Le 15 août 778, l'arrière-garde de l'armée de Charlemagne est défaite au col de Roncevaux, dans les Pyrénées occidentales, par des montagnards basques qui pillent le convoi et massacrent les guerriers francs avant de disparaître dans la montagne. Parmi les morts figure Roland, préfet de la marche de Bretagne et neveu de Charlemagne.

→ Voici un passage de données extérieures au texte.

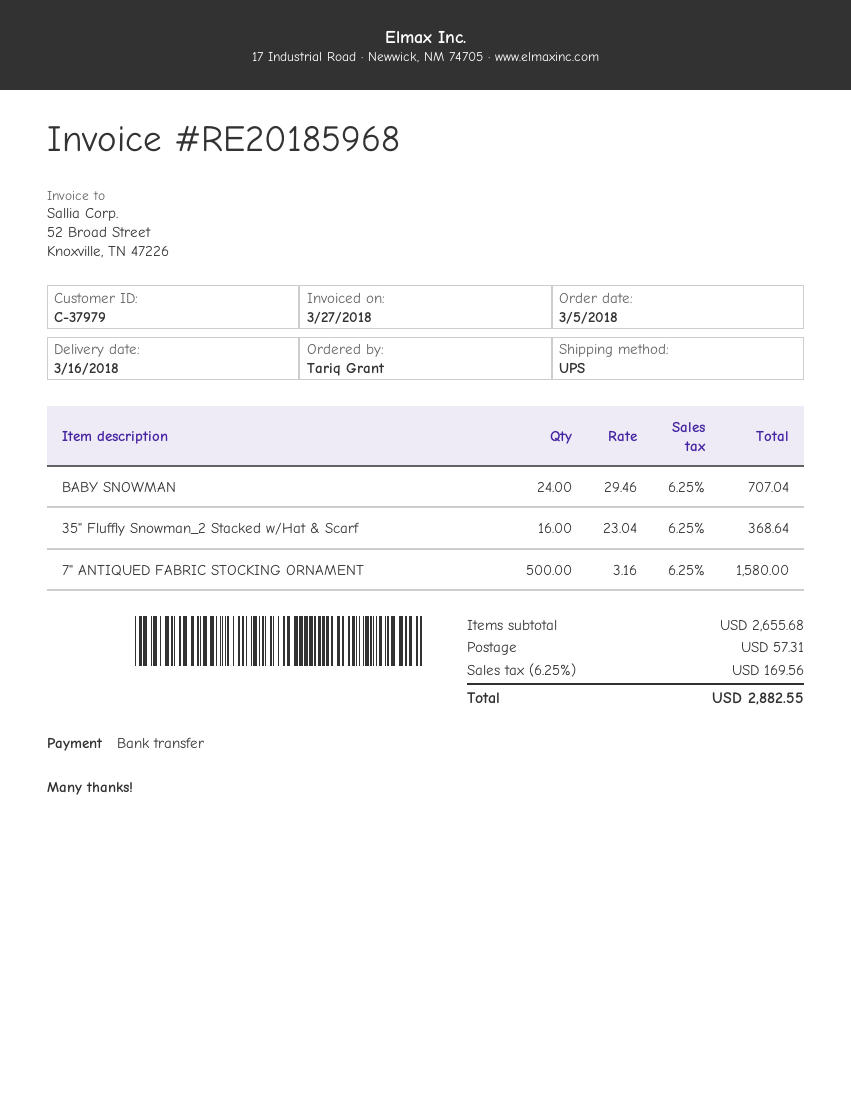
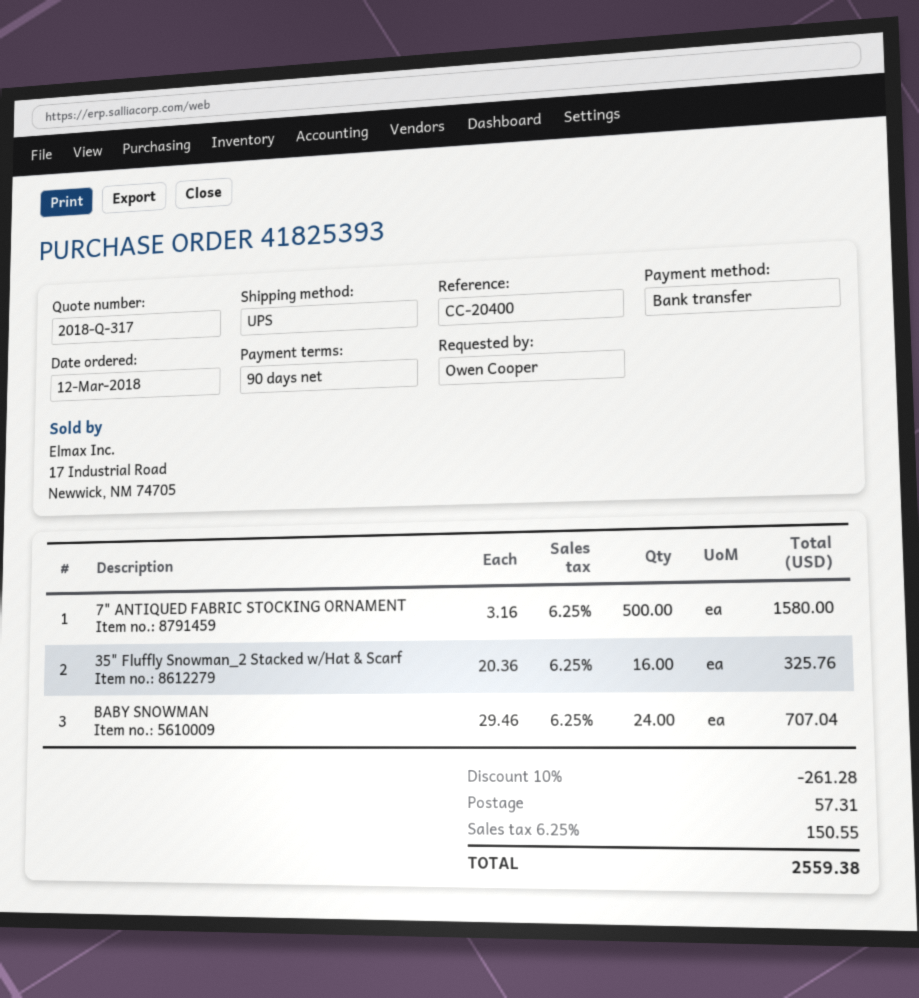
order date: 2018-03-05 -> 2018-03-12
ordered by: Tariq Grant -> Owen Cooper
35" Fluffly Snowman_2 Stacked w/Hat & Scarf: 16 x 23.04 = 368.64 -> 16 x 20.36 = 325.76
discount: none -> 10% = 261.28
tax: 6.25% = 169.56 -> 6.25% = 150.55
total: 2882.55 -> 2559.38

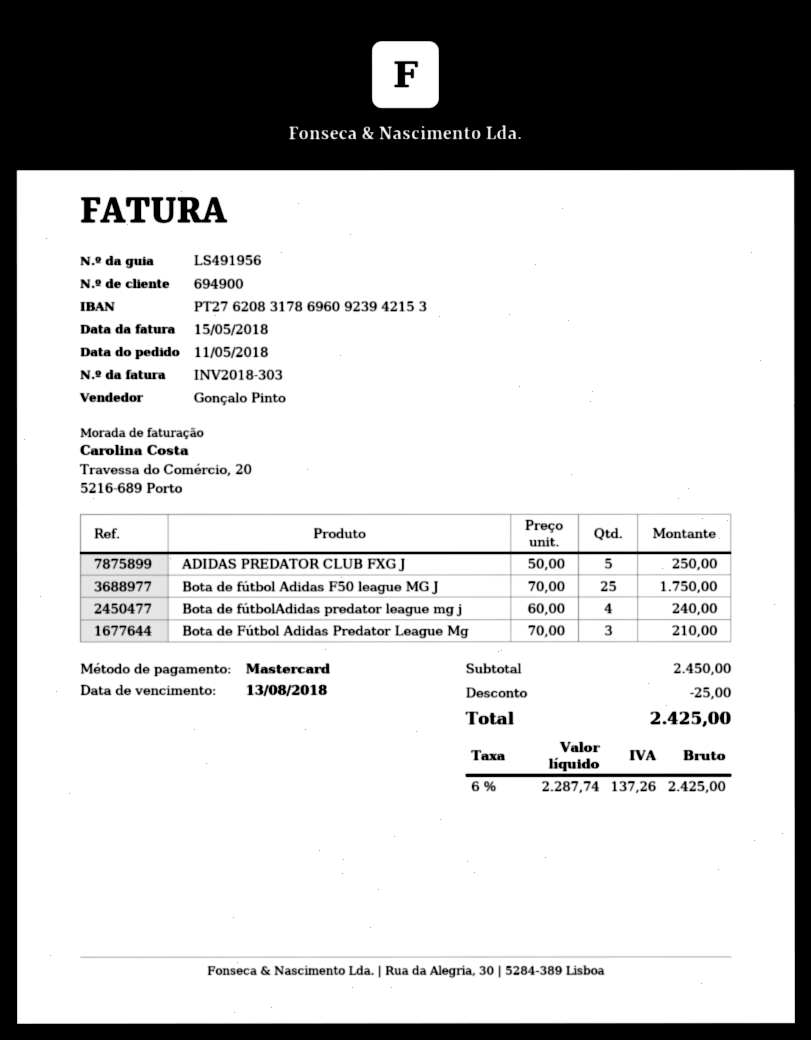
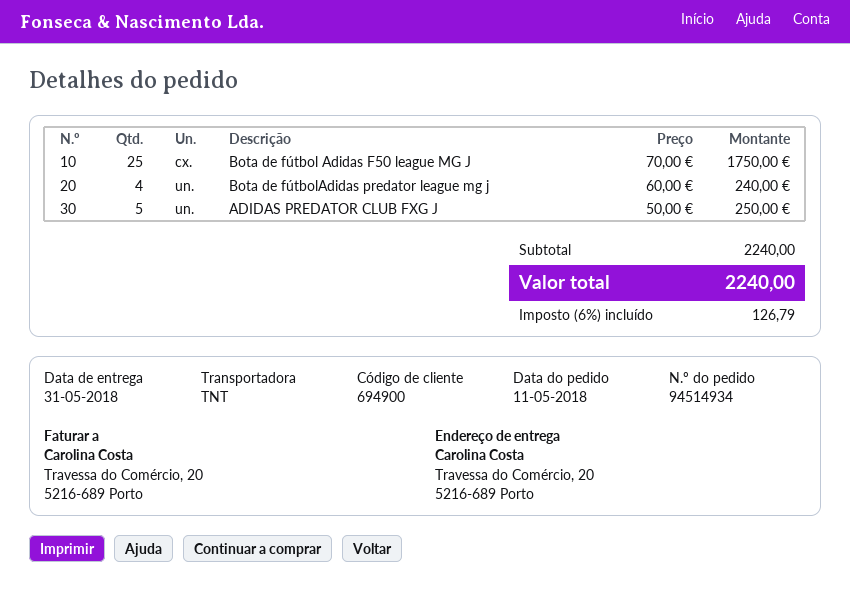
Bota de Fútbol Adidas Predator League Mg: 3 x 70.00 = 210.00 -> none
subtotal: 2450.00 -> 2240.00
discount: 25.00 -> none
tax: 6% = 137.26 -> 6% = 126.79
total: 2425.00 -> 2240.00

L'événement réel est modeste — une embuscade de brigands pyrénéens. Mais la légende, elle, est immense. La Chanson de Roland, composée vers 1100, en fait une épopée héroïque où Roland combat des Sarrasins par milliers. Dans ce récit, Durandal est l'épée de Roland — une lame miraculeuse offerte par un ange à Charlemagne, censée contenir une dent de saint Pierre, du sang de saint Basile, des cheveux de saint Denis et un morceau du manteau de la Vierge.
Face à la défaite, Roland refuse de souffler dans son olifant pour appeler Charlemagne à la rescousse — orgueil fatal. Il tente ensuite de briser Durandal sur un rocher pour ne pas la laisser aux ennemis, mais la lame, indestructible, résiste. Il meurt l'épée en main, tournée vers l'Espagne ennemie.
À l'Antre des Vices, Durandal évoque cet objet chargé de symboles que l'on ne cède à personne — et cet orgueil du guerrier qui préfère mourir debout plutôt que de demander du secours.